TASK REQUIREMENTS:
Each line of the data that mentions the string "handlers" needs to be identified and copied.

DATA SUPPLIED:
·····
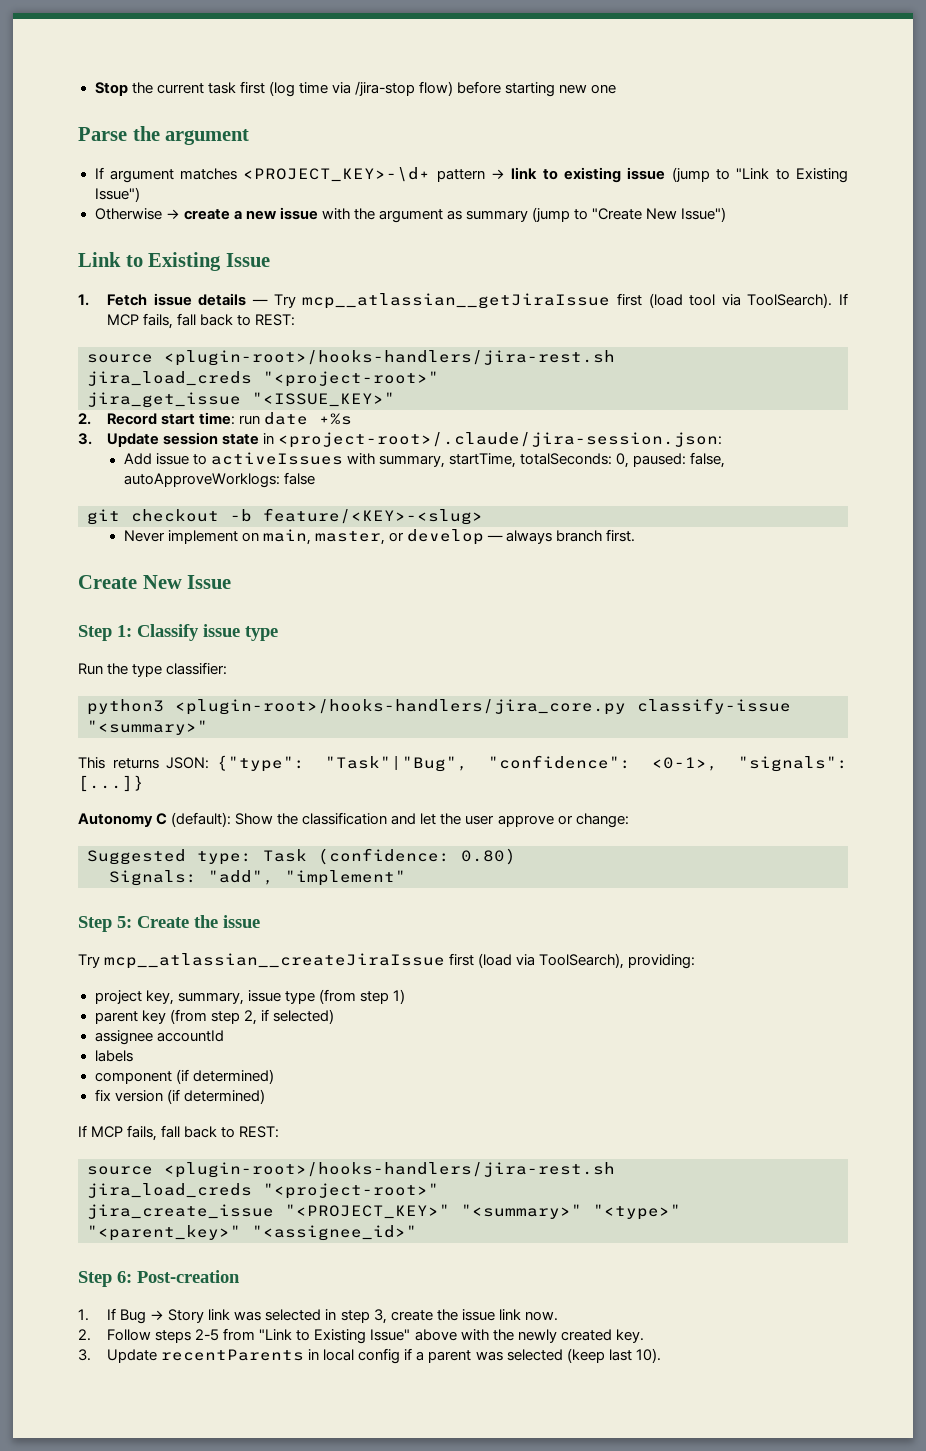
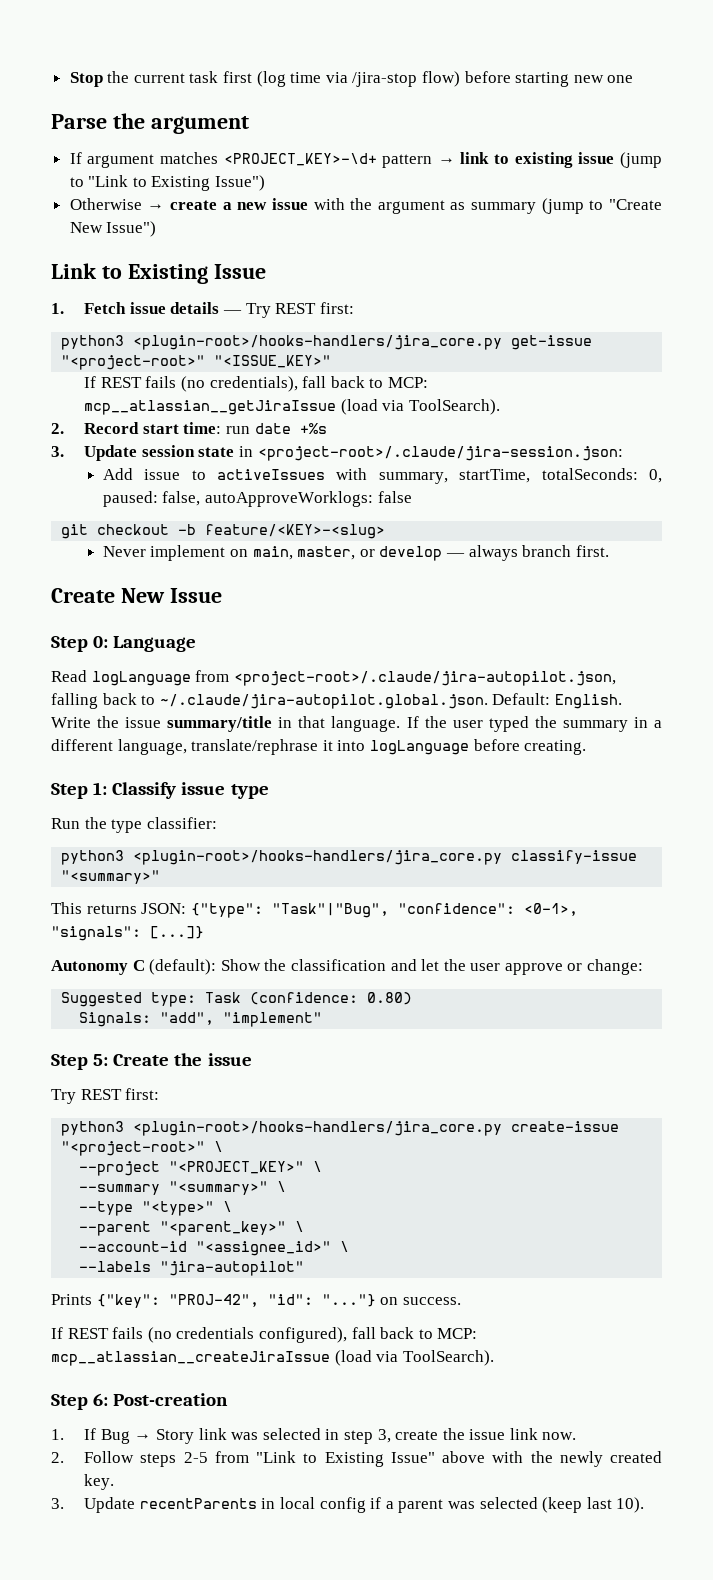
- 1. Fetch issue details — Try mcp__atlassian__getJiraIssue first (load tool via ToolSearch). If MCP fails, fall back to REST:
- source <plugin-root>/hooks-handlers/jira-rest.sh
- jira_load_creds "<project-root>"
- jira_get_issue "<ISSUE_KEY>"
+ 1. Fetch issue details — Try REST first:
+ python3 <plugin-root>/hooks-handlers/jira_core.py get-issue "<project-root>" "<ISSUE_KEY>"
+ If REST fails (no credentials), fall back to MCP: mcp__atlassian__getJiraIssue (load via ToolSearch).
+ Step 0: Language
+ Read logLanguage from <project-root>/.claude/jira-autopilot.json, falling back to ~/.claude/jira-autopilot.global.json. Default: English. Write the issue summary/title in that language. If the user typed the summary in a different language, translate/rephrase it into logLanguage before creating.
  Step 5: Create the issue
- Try mcp__atlassian__createJiraIssue first (load via ToolSearch), providing:
- project key, summary, issue type (from step 1)
- parent key (from step 2, if selected)
- assignee accountId
- labels
- component (if determined)
- fix version (if determined)
- If MCP fails, fall back to REST:
- source <plugin-root>/hooks-handlers/jira-rest.sh
- jira_load_creds "<project-root>"
- jira_create_issue "<PROJECT_KEY>" "<summary>" "<type>" "<parent_key>" "<assignee_id>"
+ Try REST first:
+ python3 <plugin-root>/hooks-handlers/jira_core.py create-issue "<project-root>" \
+ --project "<PROJECT_KEY>" \
+ --summary "<summary>" \
+ --type "<type>" \
+ --parent "<parent_key>" \
+ --account-id "<assignee_id>" \
+ --labels "jira-autopilot"
+ Prints {"key": "PROJ-42", "id": "..."} on success.
+ If REST fails (no credentials configured), fall back to MCP: mcp__atlassian__createJiraIssue (load via ToolSearch).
·····
SOLVED PROBLEM:
- source <plugin-root>/hooks-handlers/jira-rest.sh
+ python3 <plugin-root>/hooks-handlers/jira_core.py get-issue "<project-root>" "<ISSUE_KEY>"
- source <plugin-root>/hooks-handlers/jira-rest.sh
+ python3 <plugin-root>/hooks-handlers/jira_core.py create-issue "<project-root>" \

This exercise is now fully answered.